======== Extracted data
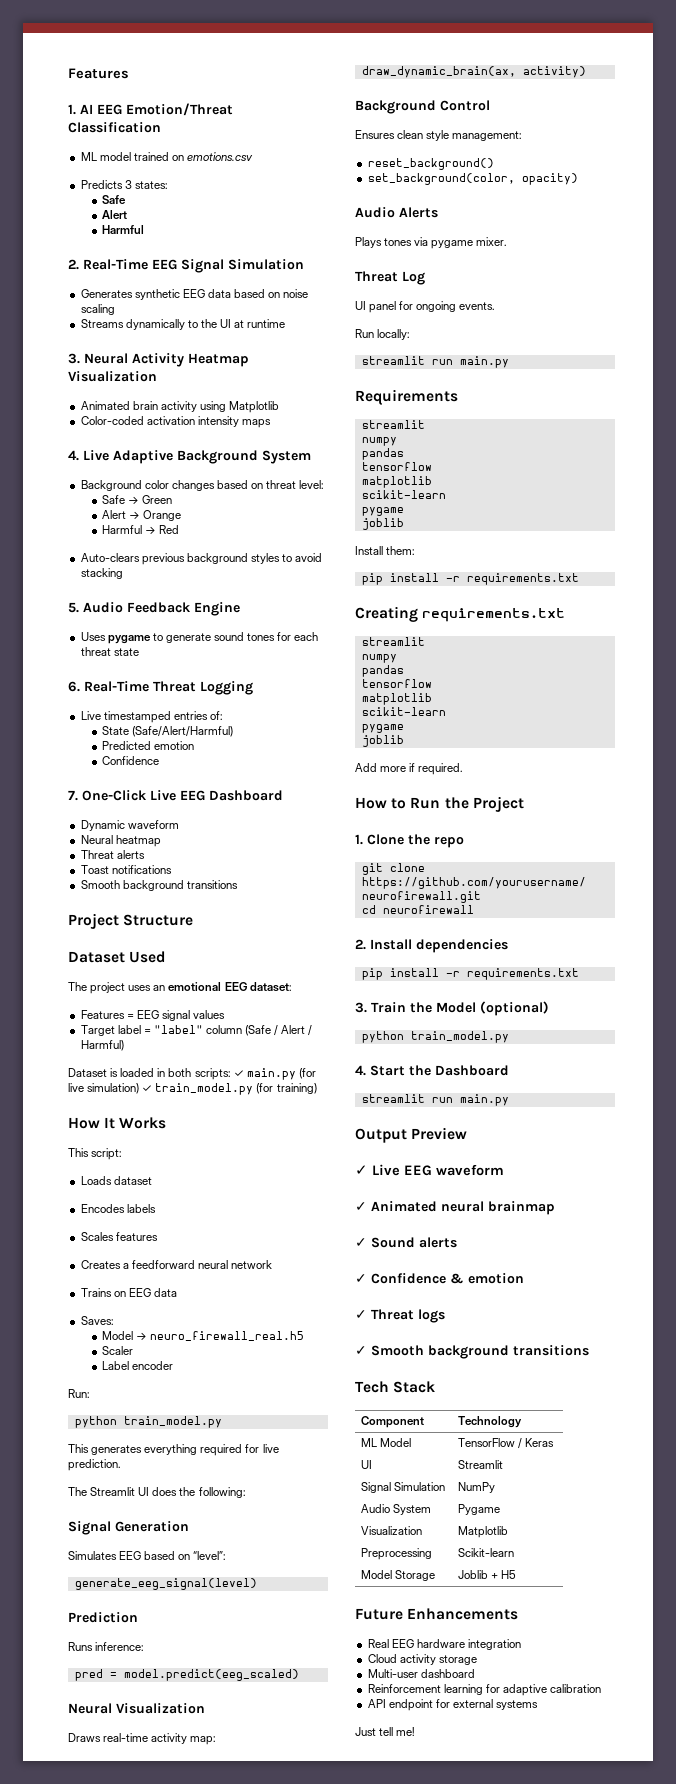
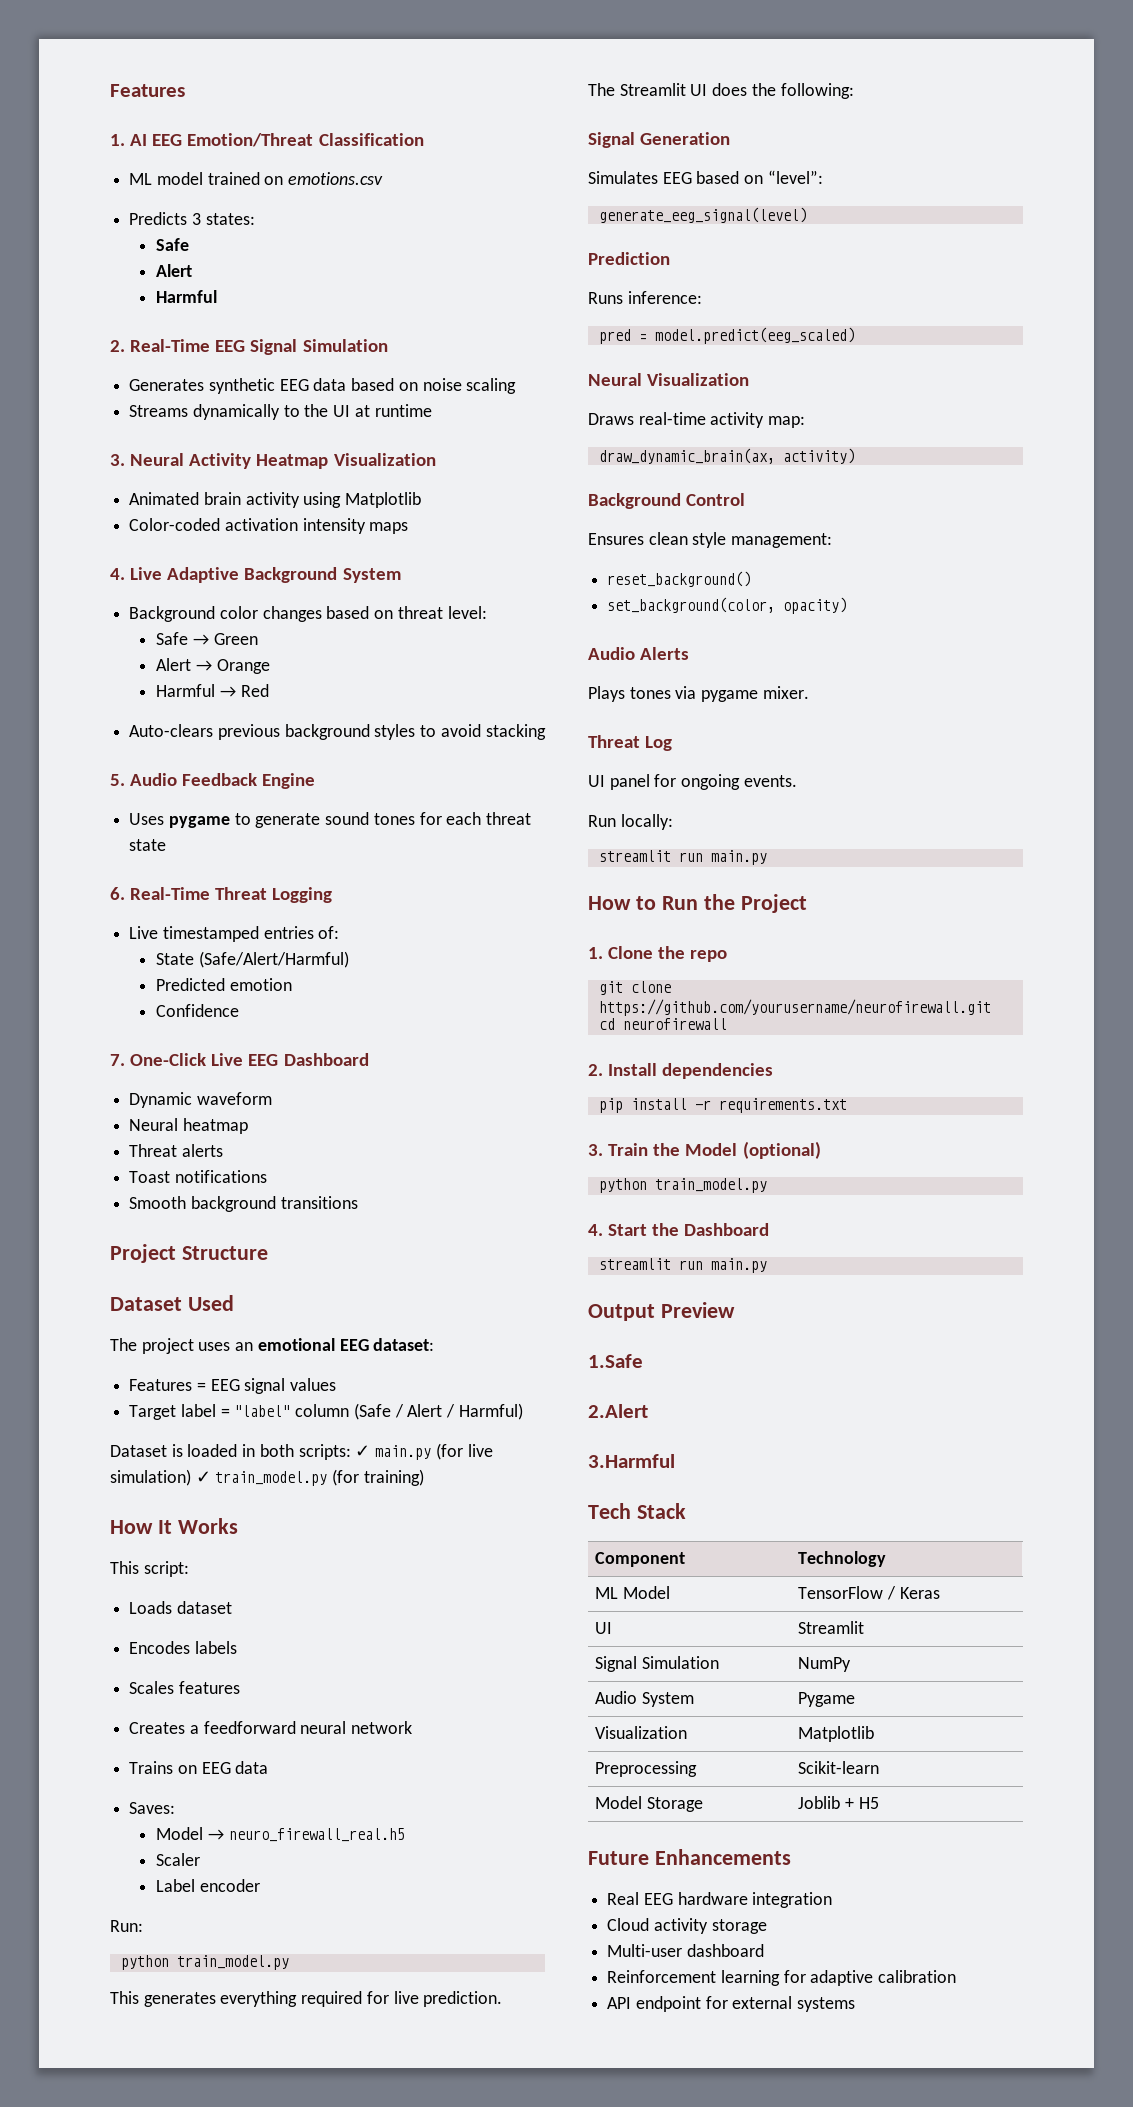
- Requirements
- streamlit
- numpy
- pandas
- tensorflow
- matplotlib
- scikit-learn
- pygame
- joblib
- Install them:
- pip install -r requirements.txt
- Creating requirements.txt
- streamlit
- numpy
- pandas
- tensorflow
- matplotlib
- scikit-learn
- pygame
- joblib
- Add more if required.
- ✓ Live EEG waveform
- ✓ Animated neural brainmap
- ✓ Sound alerts
- ✓ Confidence & emotion
- ✓ Threat logs
- ✓ Smooth background transitions
+ 1.Safe
+ 2.Alert
+ 3.Harmful
- Just tell me!

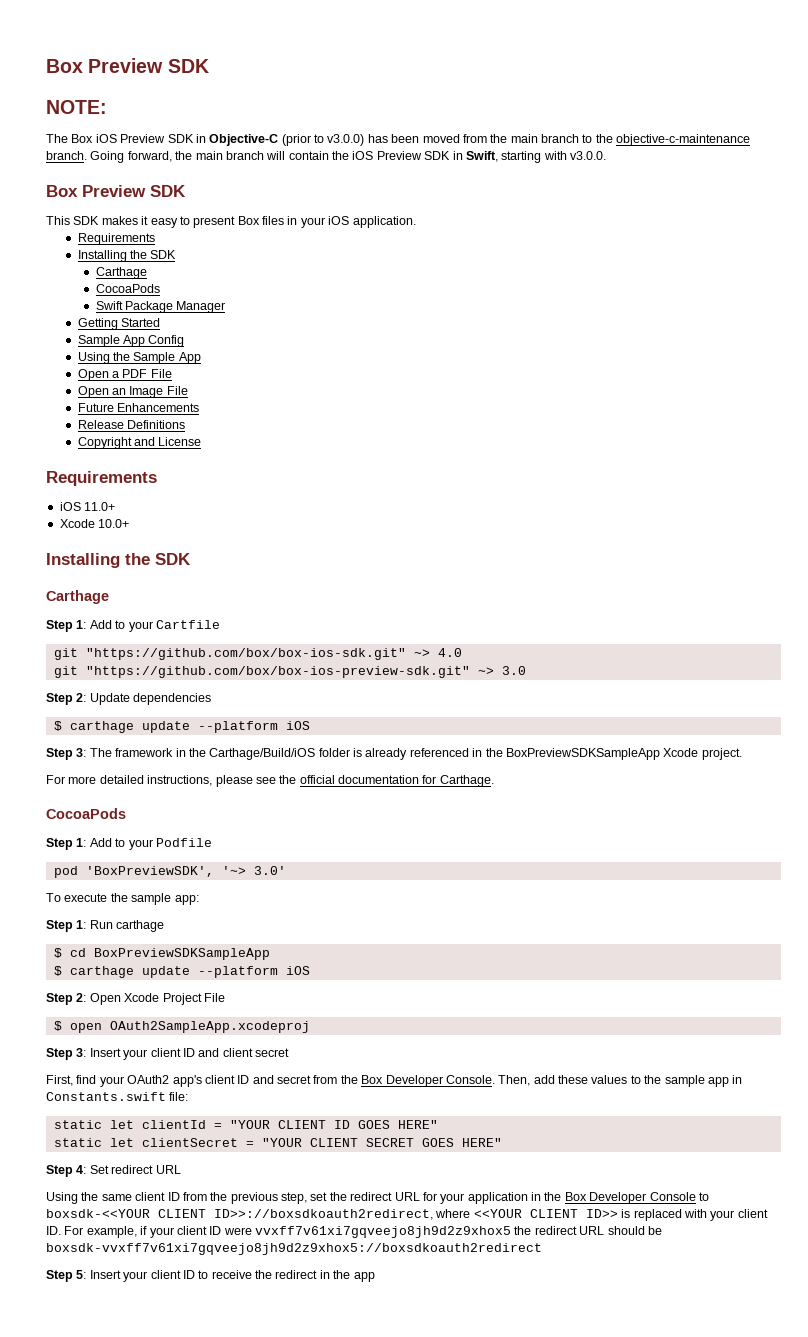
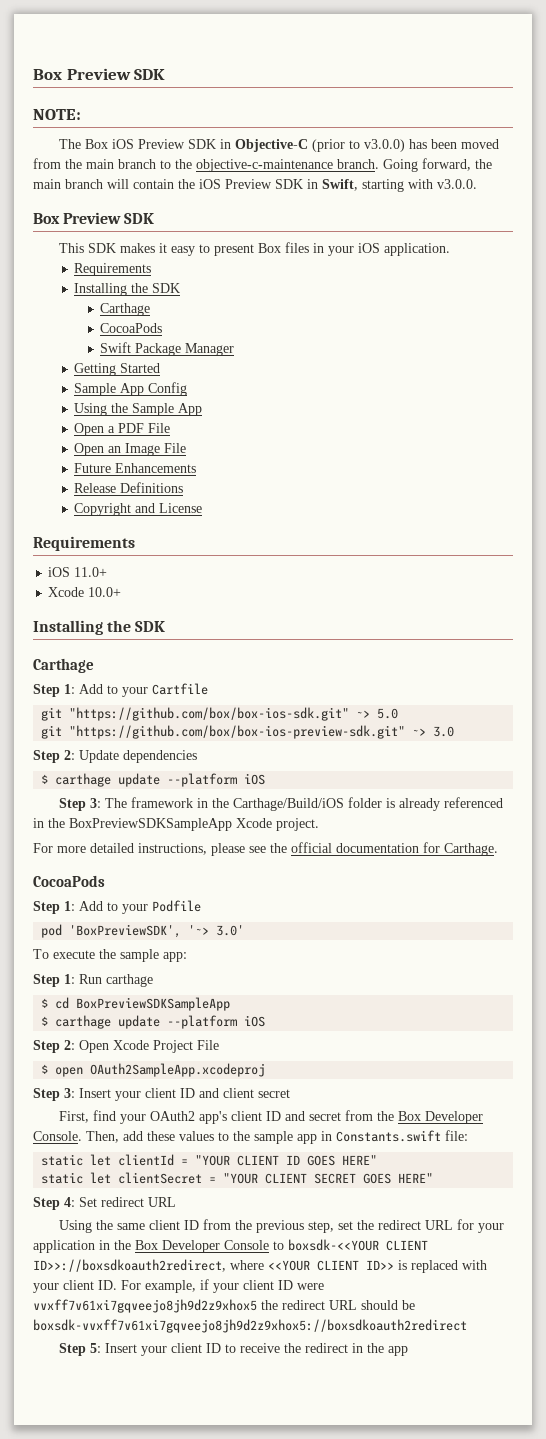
- git "https://github.com/box/box-ios-sdk.git" ~> 4.0
+ git "https://github.com/box/box-ios-sdk.git" ~> 5.0

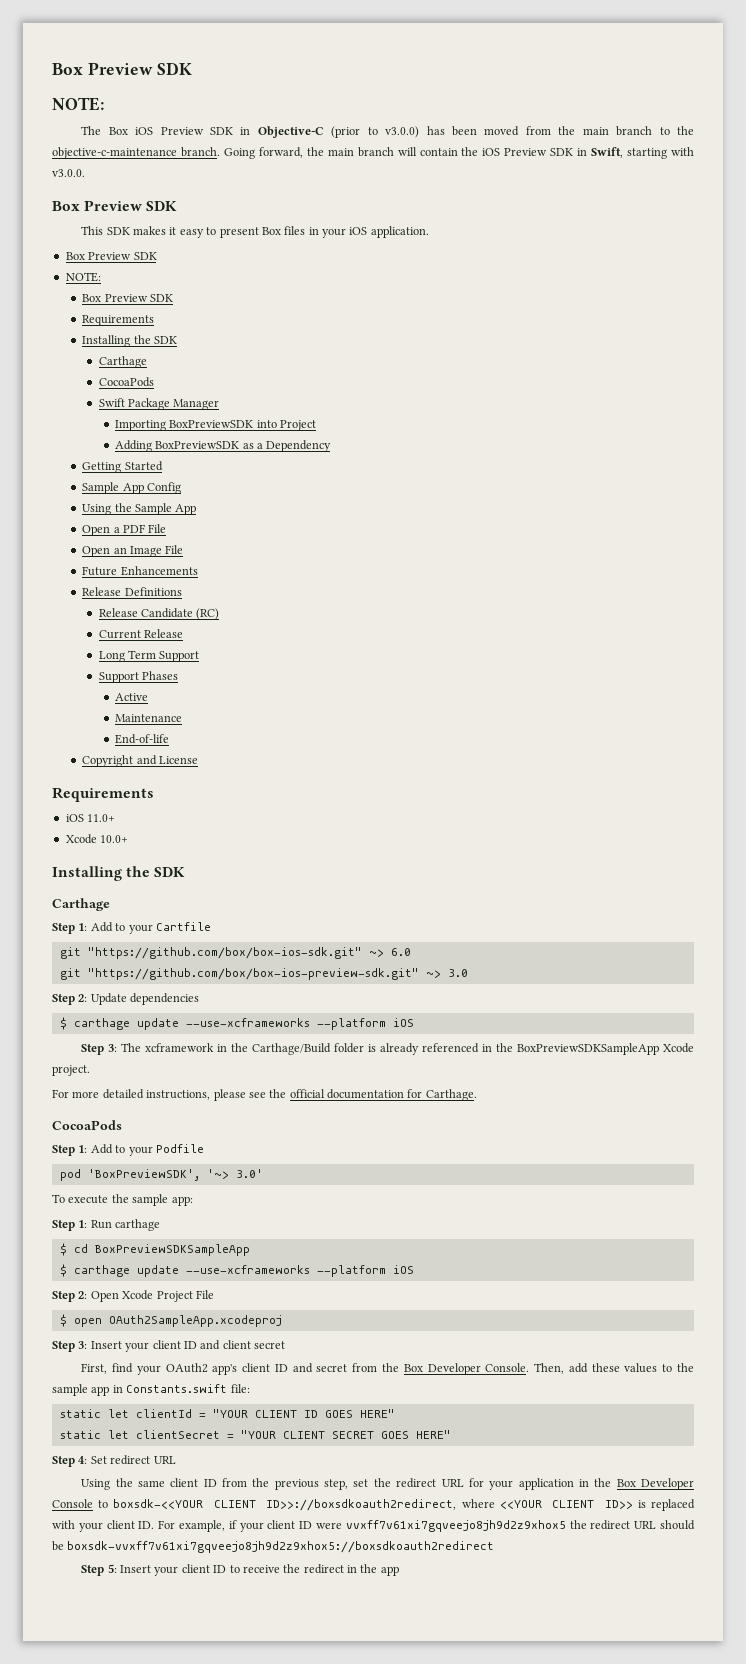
  This SDK makes it easy to present Box files in your iOS application.
+ Box Preview SDK
+ NOTE:
+ Box Preview SDK
+ Importing BoxPreviewSDK into Project
+ Adding BoxPreviewSDK as a Dependency
+ Release Candidate (RC)
+ Current Release
+ Long Term Support
+ Support Phases
+ Active
+ Maintenance
+ End-of-life
- git "https://github.com/box/box-ios-sdk.git" ~> 5.0
+ git "https://github.com/box/box-ios-sdk.git" ~> 6.0
  Step 2: Update dependencies
- $ carthage update --platform iOS
+ $ carthage update --use-xcframeworks --platform iOS
- Step 3: The framework in the Carthage/Build/iOS folder is already referenced in the BoxPreviewSDKSampleApp Xcode project.
+ Step 3: The xcframework in the Carthage/Build folder is already referenced in the BoxPreviewSDKSampleApp Xcode project.
  $ cd BoxPreviewSDKSampleApp
- $ carthage update --platform iOS
+ $ carthage update --use-xcframeworks --platform iOS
================
**Exercise goal**
Once you have counted the lines of the data that contain the word "already", please reply with that number alone.

**Written response**
2